- **What the task asks**
Copy out all the records, word for word.

(Dataset records Opens)

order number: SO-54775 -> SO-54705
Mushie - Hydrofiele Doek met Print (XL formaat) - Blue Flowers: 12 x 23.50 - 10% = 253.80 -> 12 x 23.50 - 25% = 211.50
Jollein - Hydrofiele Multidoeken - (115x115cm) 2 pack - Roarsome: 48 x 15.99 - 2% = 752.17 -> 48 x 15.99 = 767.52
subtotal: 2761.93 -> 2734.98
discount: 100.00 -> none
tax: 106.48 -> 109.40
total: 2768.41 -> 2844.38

(Dataset records Closes)

- **Your solution**
order number: SO-54775 -> SO-54705
Mushie - Hydrofiele Doek met Print (XL formaat) - Blue Flowers: 12 x 23.50 - 10% = 253.80 -> 12 x 23.50 - 25% = 211.50
Jollein - Hydrofiele Multidoeken - (115x115cm) 2 pack - Roarsome: 48 x 15.99 - 2% = 752.17 -> 48 x 15.99 = 767.52
subtotal: 2761.93 -> 2734.98
discount: 100.00 -> none
tax: 106.48 -> 109.40
total: 2768.41 -> 2844.38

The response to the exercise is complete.